◆ **TASK TO COMPLETE**:
Please copy out every line in the entries that includes the word "ececec".

◆ **Stored entries**:

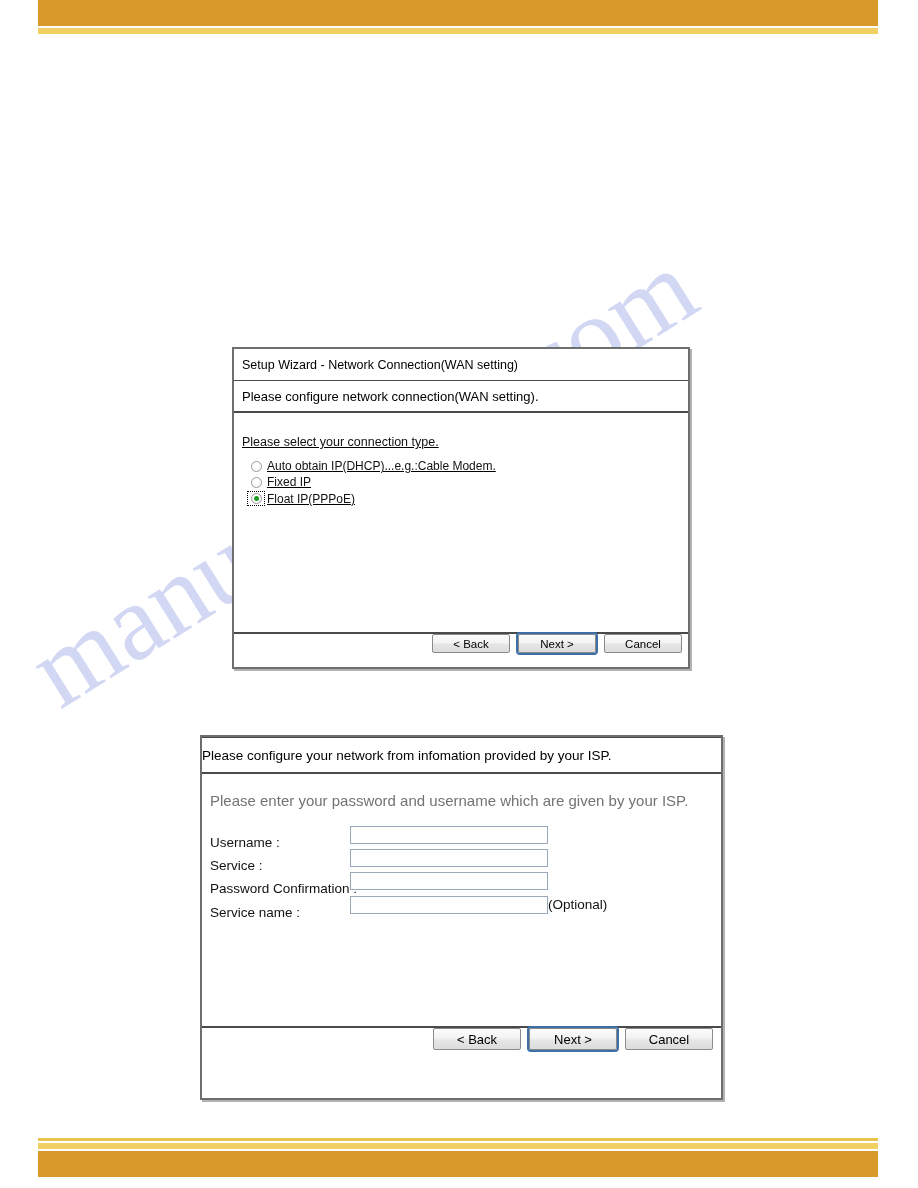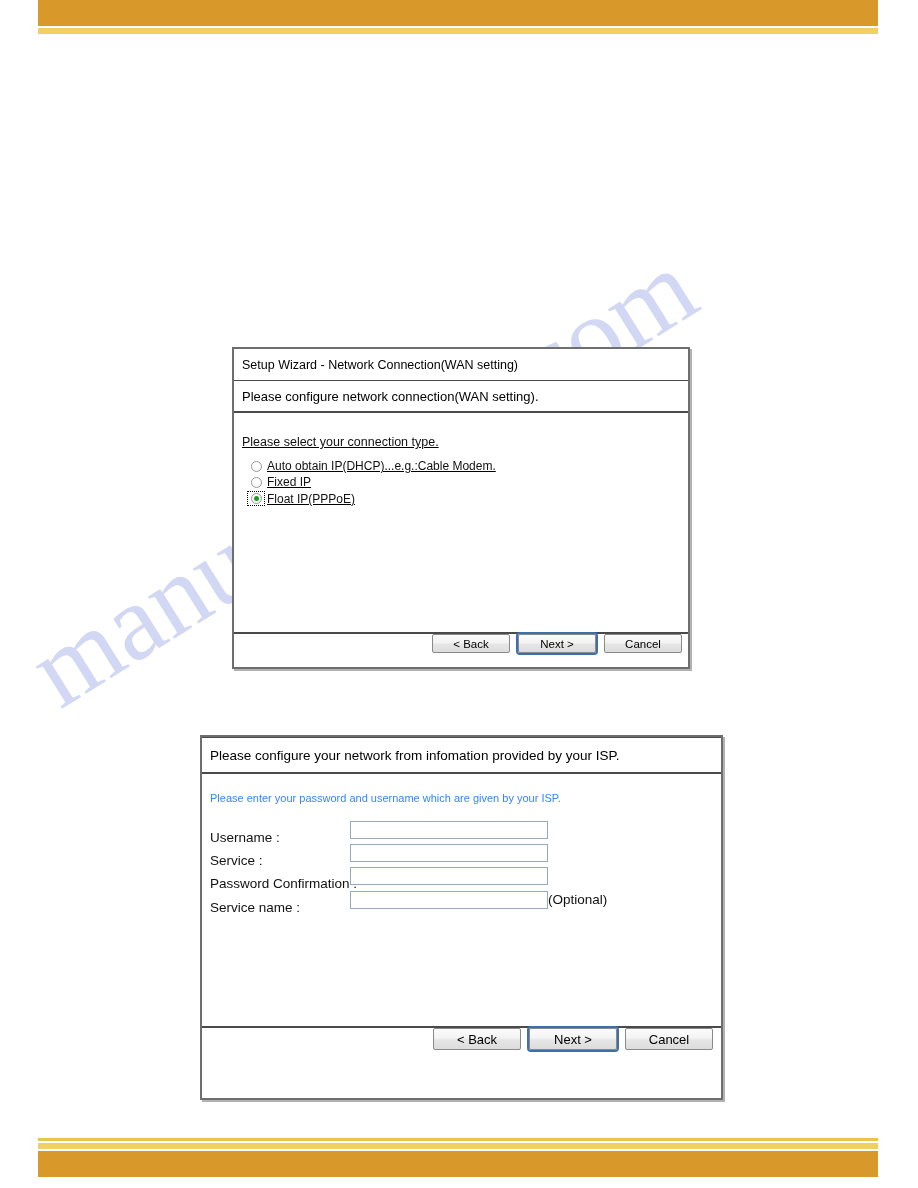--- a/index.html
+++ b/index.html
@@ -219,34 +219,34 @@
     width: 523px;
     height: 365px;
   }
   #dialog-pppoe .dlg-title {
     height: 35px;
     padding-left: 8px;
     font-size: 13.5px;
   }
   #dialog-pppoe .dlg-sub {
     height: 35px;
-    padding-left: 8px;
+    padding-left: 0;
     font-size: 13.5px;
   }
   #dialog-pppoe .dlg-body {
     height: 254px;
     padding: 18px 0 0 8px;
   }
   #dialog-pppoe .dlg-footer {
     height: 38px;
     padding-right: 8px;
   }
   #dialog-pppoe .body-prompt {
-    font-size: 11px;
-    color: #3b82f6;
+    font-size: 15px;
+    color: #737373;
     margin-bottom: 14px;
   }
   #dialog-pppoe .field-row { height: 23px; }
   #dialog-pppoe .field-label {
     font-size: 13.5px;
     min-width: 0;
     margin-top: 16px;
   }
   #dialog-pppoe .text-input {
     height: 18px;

==

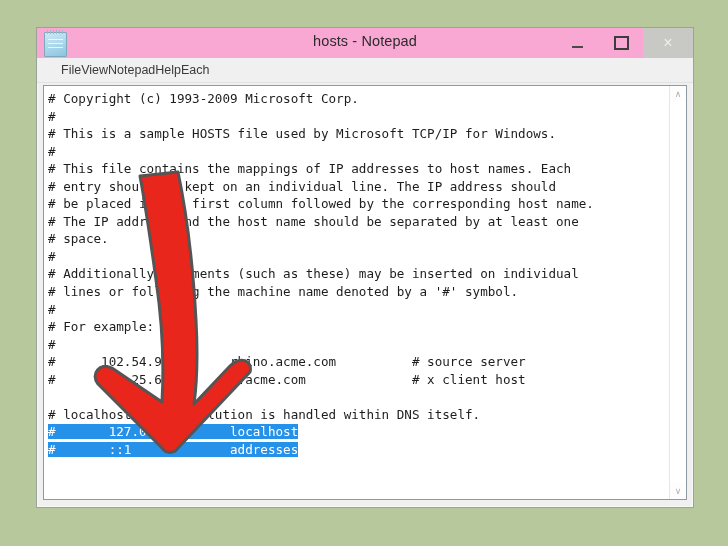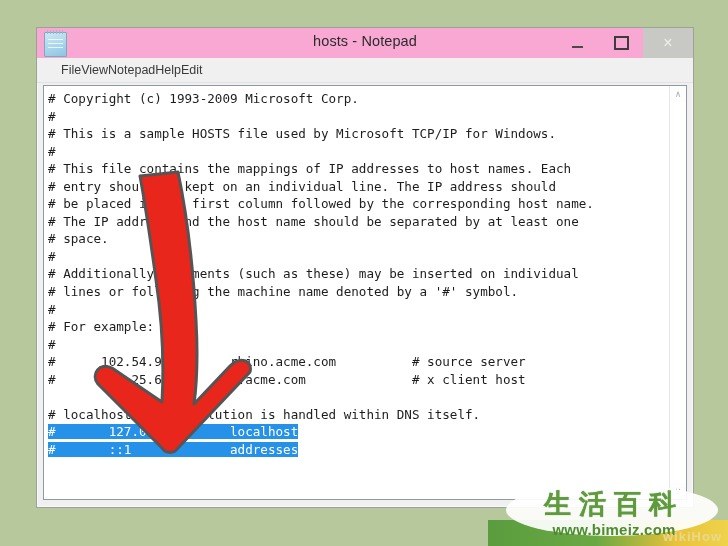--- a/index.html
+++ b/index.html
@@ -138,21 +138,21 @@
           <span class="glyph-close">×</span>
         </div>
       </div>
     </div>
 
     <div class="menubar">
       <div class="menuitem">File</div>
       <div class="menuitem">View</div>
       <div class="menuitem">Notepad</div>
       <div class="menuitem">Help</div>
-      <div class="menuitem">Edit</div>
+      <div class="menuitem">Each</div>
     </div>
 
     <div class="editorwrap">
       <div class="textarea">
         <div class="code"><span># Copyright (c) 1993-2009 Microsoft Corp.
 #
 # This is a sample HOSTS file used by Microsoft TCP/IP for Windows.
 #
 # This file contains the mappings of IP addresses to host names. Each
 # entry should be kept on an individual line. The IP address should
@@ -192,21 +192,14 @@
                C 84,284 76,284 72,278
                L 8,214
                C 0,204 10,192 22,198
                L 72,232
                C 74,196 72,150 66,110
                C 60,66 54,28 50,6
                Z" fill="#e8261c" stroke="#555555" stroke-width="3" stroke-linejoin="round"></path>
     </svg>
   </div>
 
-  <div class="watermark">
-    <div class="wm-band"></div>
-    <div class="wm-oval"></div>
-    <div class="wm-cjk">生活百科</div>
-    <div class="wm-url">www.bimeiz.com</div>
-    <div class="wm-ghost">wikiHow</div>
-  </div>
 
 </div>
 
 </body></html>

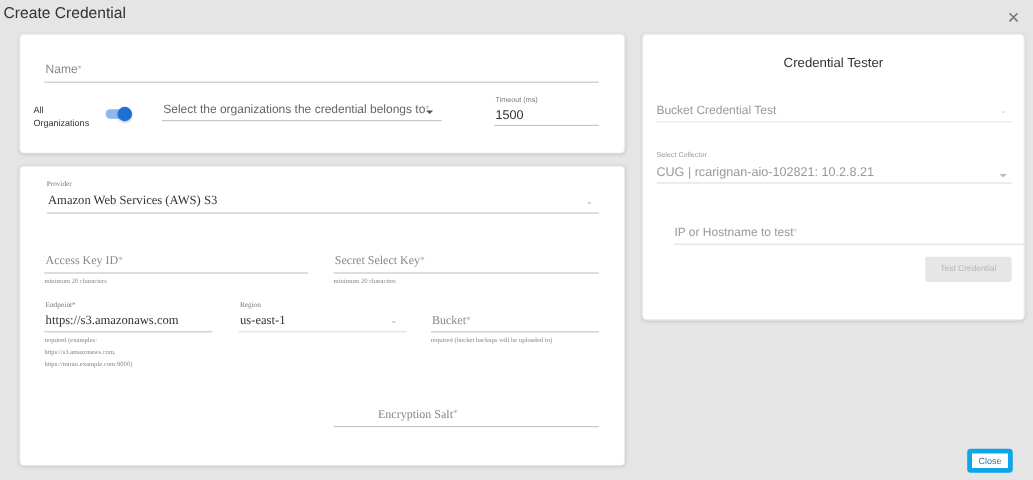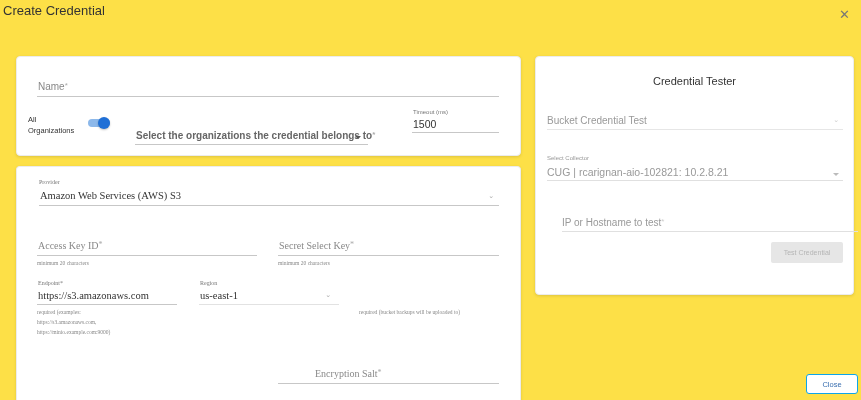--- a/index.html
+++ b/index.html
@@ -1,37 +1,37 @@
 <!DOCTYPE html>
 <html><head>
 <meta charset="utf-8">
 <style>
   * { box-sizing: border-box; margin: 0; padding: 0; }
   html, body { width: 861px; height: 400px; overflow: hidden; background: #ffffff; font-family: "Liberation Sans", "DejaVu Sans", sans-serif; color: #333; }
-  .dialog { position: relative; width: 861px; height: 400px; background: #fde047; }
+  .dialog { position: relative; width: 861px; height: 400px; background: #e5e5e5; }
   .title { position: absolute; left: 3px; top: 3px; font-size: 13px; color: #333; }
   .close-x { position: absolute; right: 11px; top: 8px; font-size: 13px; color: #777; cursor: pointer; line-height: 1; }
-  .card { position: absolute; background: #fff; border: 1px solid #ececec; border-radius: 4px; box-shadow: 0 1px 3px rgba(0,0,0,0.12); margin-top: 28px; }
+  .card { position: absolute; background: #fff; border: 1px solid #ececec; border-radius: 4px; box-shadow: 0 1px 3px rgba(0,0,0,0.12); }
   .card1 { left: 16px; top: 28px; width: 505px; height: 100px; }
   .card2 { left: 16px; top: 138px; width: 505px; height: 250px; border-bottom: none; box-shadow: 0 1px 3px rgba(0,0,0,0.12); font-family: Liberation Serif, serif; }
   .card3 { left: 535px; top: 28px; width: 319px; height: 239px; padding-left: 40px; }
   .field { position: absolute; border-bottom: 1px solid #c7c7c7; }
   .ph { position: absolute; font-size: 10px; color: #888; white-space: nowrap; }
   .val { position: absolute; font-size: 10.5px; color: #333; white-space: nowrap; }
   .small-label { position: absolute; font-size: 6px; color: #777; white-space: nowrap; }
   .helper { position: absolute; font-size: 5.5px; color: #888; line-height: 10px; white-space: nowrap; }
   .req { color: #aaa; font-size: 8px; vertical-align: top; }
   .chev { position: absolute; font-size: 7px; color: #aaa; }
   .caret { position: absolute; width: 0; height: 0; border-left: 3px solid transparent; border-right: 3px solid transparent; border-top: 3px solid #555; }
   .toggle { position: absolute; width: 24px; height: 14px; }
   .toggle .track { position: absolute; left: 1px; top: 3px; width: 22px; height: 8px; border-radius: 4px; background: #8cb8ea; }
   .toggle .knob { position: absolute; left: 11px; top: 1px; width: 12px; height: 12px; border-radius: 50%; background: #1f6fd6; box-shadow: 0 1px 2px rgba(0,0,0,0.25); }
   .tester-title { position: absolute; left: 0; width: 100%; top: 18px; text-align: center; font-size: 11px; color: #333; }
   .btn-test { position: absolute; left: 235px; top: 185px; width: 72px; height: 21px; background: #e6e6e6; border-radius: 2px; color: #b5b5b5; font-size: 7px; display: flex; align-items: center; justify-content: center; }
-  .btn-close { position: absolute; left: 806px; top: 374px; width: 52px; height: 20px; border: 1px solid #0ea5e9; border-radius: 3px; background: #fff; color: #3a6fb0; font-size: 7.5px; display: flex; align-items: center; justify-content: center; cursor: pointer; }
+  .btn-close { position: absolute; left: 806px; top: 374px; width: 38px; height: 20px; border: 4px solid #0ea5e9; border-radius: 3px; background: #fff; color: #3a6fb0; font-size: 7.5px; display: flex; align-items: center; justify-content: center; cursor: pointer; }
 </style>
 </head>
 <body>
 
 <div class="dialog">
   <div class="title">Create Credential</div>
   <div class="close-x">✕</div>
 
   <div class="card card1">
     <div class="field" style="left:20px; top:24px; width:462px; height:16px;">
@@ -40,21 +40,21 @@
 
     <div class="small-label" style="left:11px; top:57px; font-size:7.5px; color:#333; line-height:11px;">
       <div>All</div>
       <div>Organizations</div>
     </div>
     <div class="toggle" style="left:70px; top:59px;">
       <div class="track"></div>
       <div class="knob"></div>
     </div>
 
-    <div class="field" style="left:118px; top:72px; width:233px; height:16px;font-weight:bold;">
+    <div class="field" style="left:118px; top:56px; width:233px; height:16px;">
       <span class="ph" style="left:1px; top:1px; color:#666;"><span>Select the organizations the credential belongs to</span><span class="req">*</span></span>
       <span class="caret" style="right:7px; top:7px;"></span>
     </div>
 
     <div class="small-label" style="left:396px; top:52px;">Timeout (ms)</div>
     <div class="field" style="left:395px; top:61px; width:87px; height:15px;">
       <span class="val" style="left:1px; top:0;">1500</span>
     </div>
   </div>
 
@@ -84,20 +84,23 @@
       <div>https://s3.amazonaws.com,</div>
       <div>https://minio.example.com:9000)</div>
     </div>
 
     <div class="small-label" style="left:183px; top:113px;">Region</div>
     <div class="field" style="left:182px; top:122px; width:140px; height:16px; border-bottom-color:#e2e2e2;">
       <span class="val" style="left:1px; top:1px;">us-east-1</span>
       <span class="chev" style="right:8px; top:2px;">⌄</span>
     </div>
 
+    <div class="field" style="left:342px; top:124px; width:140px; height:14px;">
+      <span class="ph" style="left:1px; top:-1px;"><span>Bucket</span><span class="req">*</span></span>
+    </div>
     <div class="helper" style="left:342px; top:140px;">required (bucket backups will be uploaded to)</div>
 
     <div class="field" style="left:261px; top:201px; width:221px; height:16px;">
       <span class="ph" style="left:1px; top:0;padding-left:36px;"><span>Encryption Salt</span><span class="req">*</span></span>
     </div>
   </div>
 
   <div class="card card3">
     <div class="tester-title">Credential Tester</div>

...

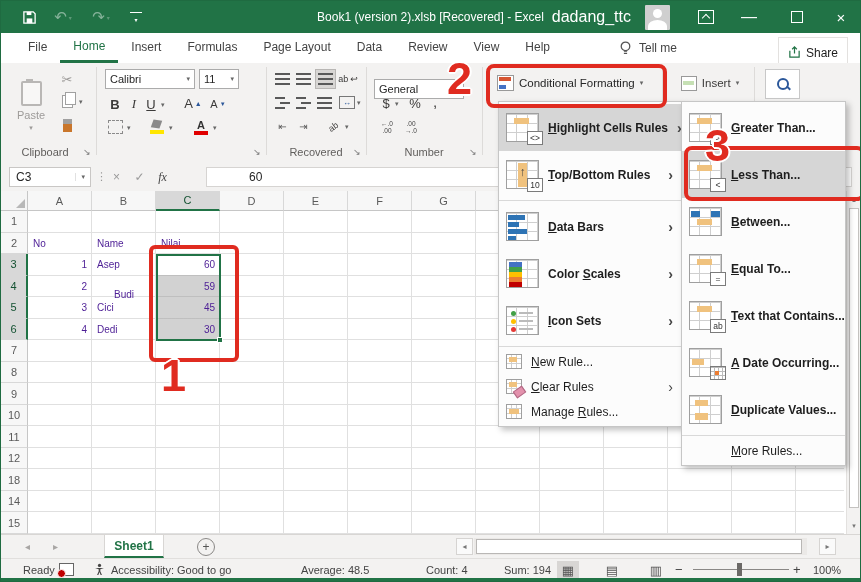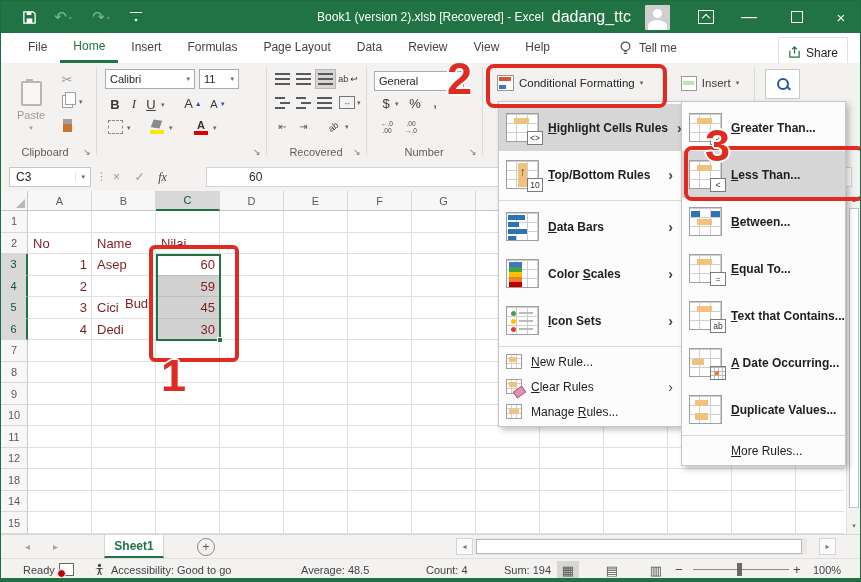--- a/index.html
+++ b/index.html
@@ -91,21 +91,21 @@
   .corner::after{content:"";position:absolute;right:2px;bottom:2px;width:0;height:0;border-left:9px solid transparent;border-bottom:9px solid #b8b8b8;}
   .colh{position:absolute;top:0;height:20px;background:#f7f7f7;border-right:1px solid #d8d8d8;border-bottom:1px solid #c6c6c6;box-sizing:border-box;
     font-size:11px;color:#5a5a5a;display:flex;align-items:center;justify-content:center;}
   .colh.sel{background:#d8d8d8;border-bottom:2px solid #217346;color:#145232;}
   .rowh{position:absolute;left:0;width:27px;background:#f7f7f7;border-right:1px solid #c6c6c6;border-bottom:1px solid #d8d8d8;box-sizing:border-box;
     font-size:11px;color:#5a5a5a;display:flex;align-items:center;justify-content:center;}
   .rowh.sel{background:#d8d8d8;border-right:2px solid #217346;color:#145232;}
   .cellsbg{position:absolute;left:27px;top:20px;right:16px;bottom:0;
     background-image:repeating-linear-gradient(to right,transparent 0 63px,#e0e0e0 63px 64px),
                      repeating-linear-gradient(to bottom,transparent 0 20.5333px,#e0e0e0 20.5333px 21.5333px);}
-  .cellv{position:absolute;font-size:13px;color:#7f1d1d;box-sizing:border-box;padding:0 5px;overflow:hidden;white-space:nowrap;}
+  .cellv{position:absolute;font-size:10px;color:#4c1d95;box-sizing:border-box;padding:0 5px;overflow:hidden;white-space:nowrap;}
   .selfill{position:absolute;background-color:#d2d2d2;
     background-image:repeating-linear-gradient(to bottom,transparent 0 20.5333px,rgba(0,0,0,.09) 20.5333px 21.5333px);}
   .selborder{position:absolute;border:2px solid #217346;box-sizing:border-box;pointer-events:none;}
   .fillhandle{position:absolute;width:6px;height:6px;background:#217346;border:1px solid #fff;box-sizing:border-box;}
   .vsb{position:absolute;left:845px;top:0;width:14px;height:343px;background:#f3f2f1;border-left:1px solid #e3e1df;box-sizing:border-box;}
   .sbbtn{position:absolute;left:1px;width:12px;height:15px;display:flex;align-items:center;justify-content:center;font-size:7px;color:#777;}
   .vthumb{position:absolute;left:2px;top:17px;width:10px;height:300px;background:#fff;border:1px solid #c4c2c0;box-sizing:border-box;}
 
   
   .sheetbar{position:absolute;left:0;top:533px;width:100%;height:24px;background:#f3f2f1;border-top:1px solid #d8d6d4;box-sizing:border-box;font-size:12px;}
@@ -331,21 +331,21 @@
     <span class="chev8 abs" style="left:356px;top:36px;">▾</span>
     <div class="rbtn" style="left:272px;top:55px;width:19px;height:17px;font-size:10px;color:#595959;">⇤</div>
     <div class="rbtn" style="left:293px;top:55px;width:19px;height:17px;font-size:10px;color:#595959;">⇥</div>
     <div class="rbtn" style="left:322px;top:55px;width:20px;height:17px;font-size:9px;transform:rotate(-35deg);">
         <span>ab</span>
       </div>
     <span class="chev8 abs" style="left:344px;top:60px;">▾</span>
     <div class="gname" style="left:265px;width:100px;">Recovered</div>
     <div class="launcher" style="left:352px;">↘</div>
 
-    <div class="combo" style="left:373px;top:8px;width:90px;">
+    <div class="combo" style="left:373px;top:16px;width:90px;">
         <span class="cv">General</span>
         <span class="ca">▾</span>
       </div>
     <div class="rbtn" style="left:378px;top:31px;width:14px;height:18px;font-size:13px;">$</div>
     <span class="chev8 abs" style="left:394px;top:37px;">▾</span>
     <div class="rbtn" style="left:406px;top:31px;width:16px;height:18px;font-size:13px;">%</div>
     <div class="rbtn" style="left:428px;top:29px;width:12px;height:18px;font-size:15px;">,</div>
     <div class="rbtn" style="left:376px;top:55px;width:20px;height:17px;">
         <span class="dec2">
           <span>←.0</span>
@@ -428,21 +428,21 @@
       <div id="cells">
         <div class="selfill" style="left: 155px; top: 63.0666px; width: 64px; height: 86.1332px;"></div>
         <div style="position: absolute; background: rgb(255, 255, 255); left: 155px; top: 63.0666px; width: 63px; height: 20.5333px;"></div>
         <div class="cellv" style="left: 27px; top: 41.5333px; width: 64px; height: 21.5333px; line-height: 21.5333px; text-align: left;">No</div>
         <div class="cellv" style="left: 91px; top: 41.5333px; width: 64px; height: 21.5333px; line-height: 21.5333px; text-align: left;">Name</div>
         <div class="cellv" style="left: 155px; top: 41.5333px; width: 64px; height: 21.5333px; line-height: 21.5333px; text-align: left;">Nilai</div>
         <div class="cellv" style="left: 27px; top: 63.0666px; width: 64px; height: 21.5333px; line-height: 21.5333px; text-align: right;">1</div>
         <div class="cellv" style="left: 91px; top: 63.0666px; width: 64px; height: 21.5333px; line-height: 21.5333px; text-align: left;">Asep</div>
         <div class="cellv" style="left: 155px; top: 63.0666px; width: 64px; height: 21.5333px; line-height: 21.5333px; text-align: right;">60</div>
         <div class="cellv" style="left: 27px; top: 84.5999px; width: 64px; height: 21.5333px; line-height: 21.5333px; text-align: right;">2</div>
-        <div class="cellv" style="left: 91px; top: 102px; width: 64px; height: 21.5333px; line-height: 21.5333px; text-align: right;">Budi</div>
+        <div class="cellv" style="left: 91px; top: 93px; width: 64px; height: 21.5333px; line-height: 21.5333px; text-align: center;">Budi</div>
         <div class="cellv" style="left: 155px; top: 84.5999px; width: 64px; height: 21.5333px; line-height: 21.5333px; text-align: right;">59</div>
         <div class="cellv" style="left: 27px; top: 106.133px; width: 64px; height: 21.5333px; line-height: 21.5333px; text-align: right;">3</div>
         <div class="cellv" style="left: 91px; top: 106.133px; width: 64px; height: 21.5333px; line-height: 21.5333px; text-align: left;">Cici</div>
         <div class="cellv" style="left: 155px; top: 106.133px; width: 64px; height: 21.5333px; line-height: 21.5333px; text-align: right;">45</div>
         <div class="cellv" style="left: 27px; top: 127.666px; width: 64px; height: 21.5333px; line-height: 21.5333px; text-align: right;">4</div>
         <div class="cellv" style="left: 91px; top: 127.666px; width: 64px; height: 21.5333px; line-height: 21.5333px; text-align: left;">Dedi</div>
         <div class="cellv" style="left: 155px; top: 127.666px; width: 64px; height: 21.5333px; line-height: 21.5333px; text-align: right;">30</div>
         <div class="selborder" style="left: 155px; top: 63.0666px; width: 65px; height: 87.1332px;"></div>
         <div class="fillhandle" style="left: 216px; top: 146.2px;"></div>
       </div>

◆ **RESULT OF THE TASK**:
-  .card { position: absolute; background: #fff; border: 1px solid #ececec; border-radius: 4px; box-shadow: 0 1px 3px rgba(0,0,0,0.12); margin-top: 28px; }
+  .card { position: absolute; background: #fff; border: 1px solid #ececec; border-radius: 4px; box-shadow: 0 1px 3px rgba(0,0,0,0.12); }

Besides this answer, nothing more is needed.